Interrogé sur les conditions de publicité préalables à la conclusion d’un bail emphytéotique administratif (BEA) selon qu’il soit assorti ou non d’une convention non détachable d’exécution d’obligations de services public, le ministre de l’intérieur fait le point sur la restriction du recours aux BEA.

En effet, les collectivités ne peuvent plus avoir recours à ce type de contrat « en vue de l’accomplissement d’une mission de service public relevant de leur compétence » et les BEA ne peuvent plus avoir pour objet « l’exécution de travaux, la livraison de fournitures, la prestation de services, ou la gestion d’une mission de service public, avec une contrepartie économique constituée par un prix ou un droit d’exploitation, pour le compte ou pour les besoins d’un acheteur » soumis à l’ordonnance relative aux marchés publics ou d’une autorité concédante soumise à l’ordonnance relative aux contrats de concession.
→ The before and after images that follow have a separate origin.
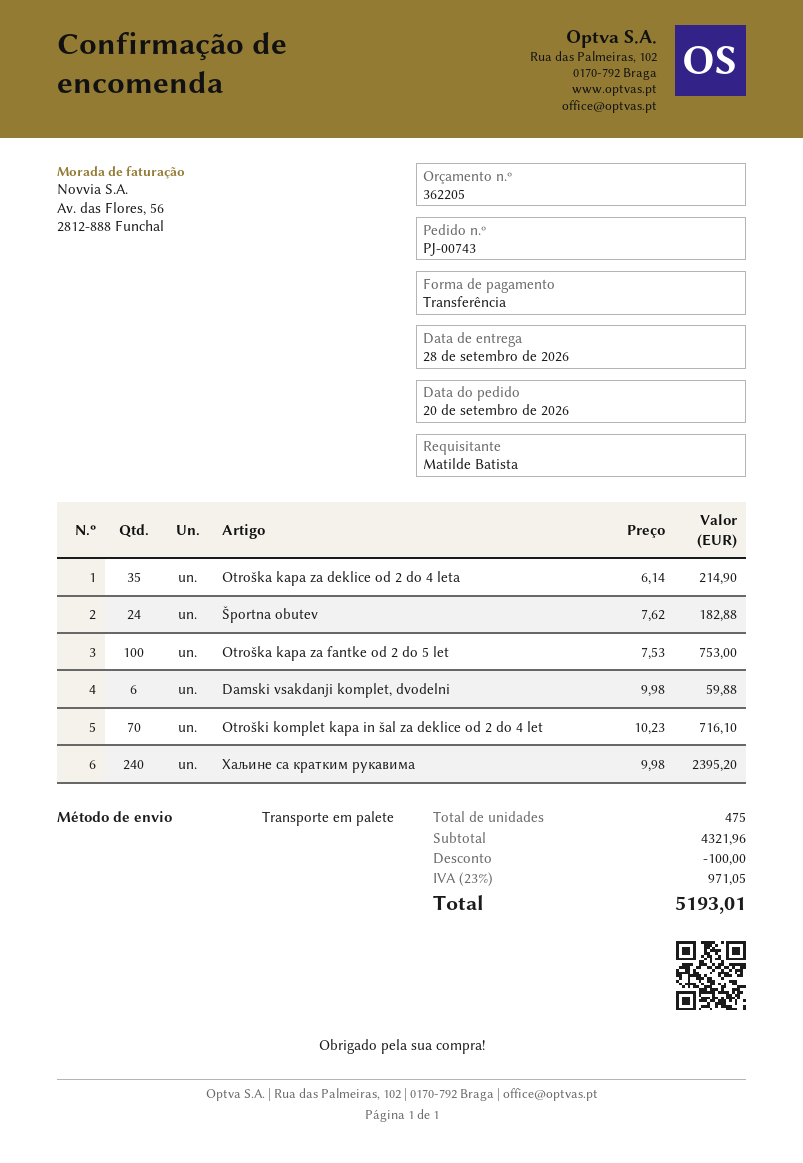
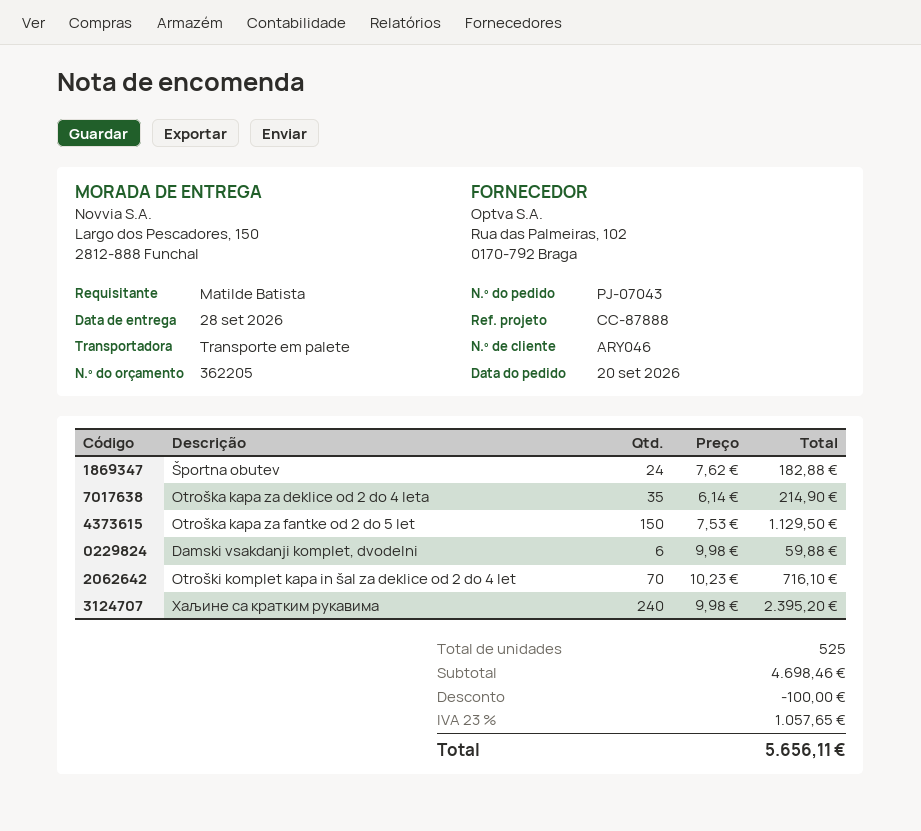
order number: PJ-00743 -> PJ-07043
Otroška kapa za fantke od 2 do 5 let: 100 x 7.53 = 753.00 -> 150 x 7.53 = 1129.50
total quantity: 475 -> 525
subtotal: 4321.96 -> 4698.46
tax: 23% = 971.05 -> 23% = 1057.65
total: 5193.01 -> 5656.11

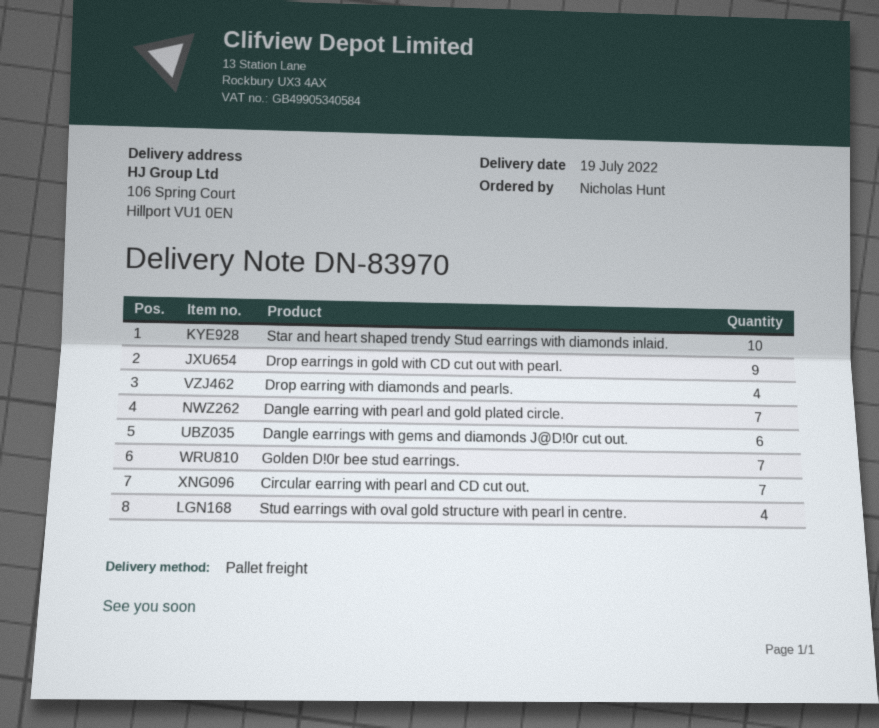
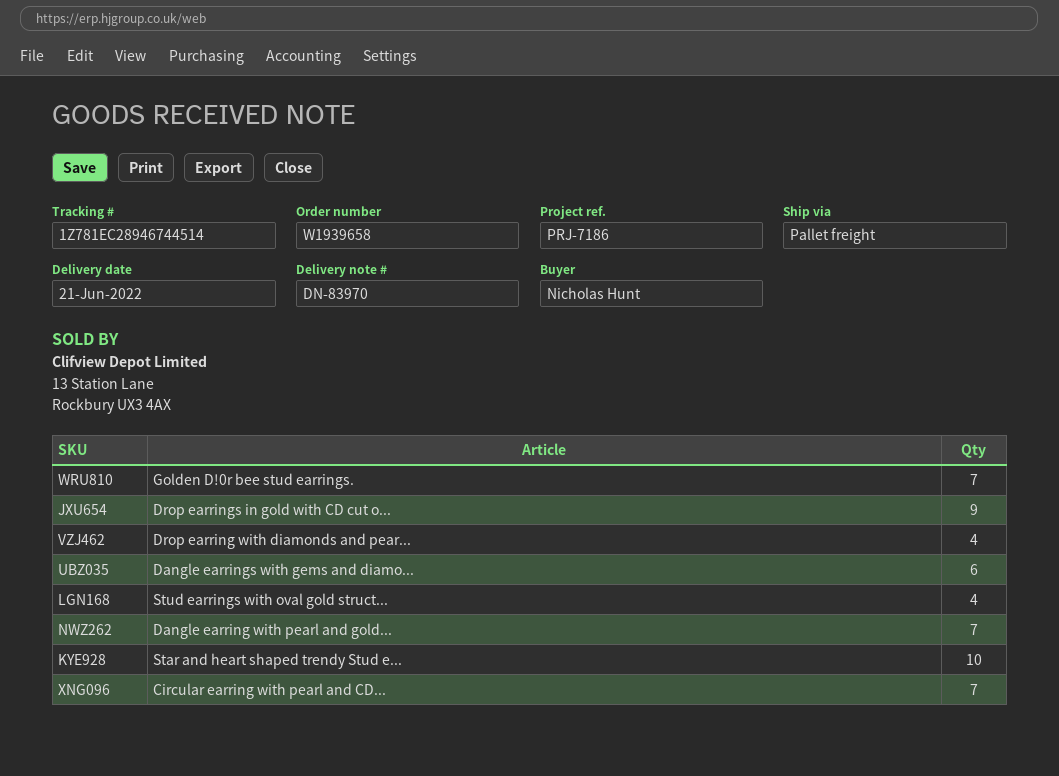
delivery date: 2022-07-19 -> 2022-06-21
Désormais, en application de l’article L.1311-2 du code général des collectivités territoriales (CGCT), une collectivité territoriale ne peut recourir à un BEA que « en vue de la réalisation d’une opération d’intérêt général relevant de sa compétence ou en vue de l’affectation à une association cultuelle d’un édifice du culte ouvert au public ».

Des lors, cette restriction a pour conséquence qu’un tel contrat ne peut « plus être assorti d’une convention non détachable d’exécution d’obligations de service public ». Cela ne veut pas dire que le titulaire d’un marché ou d’une concession ne peut plus bénéficier de droits qui étaient, jusqu’à présent, associés au BEA. Le ministre de l’intérieur explique, à ce sujet, qu’il est toujours possible pour les collectivités territoriales d’attribuer des droits réels sur des dépendances domaniales dans le cadre d’un marché ou d’une concession.

La constitution de ces droits réels ne résulte plus « d’un instrument juridique distinct de celui d’un contrat de la commande publique ». Ainsi, « dans le cas où un bail emphytéotique administratif serait nécessaire à l’exécution d’un contrat de la commande publique, ce contrat prévoit, […] les conditions de l’occupation du domaine ».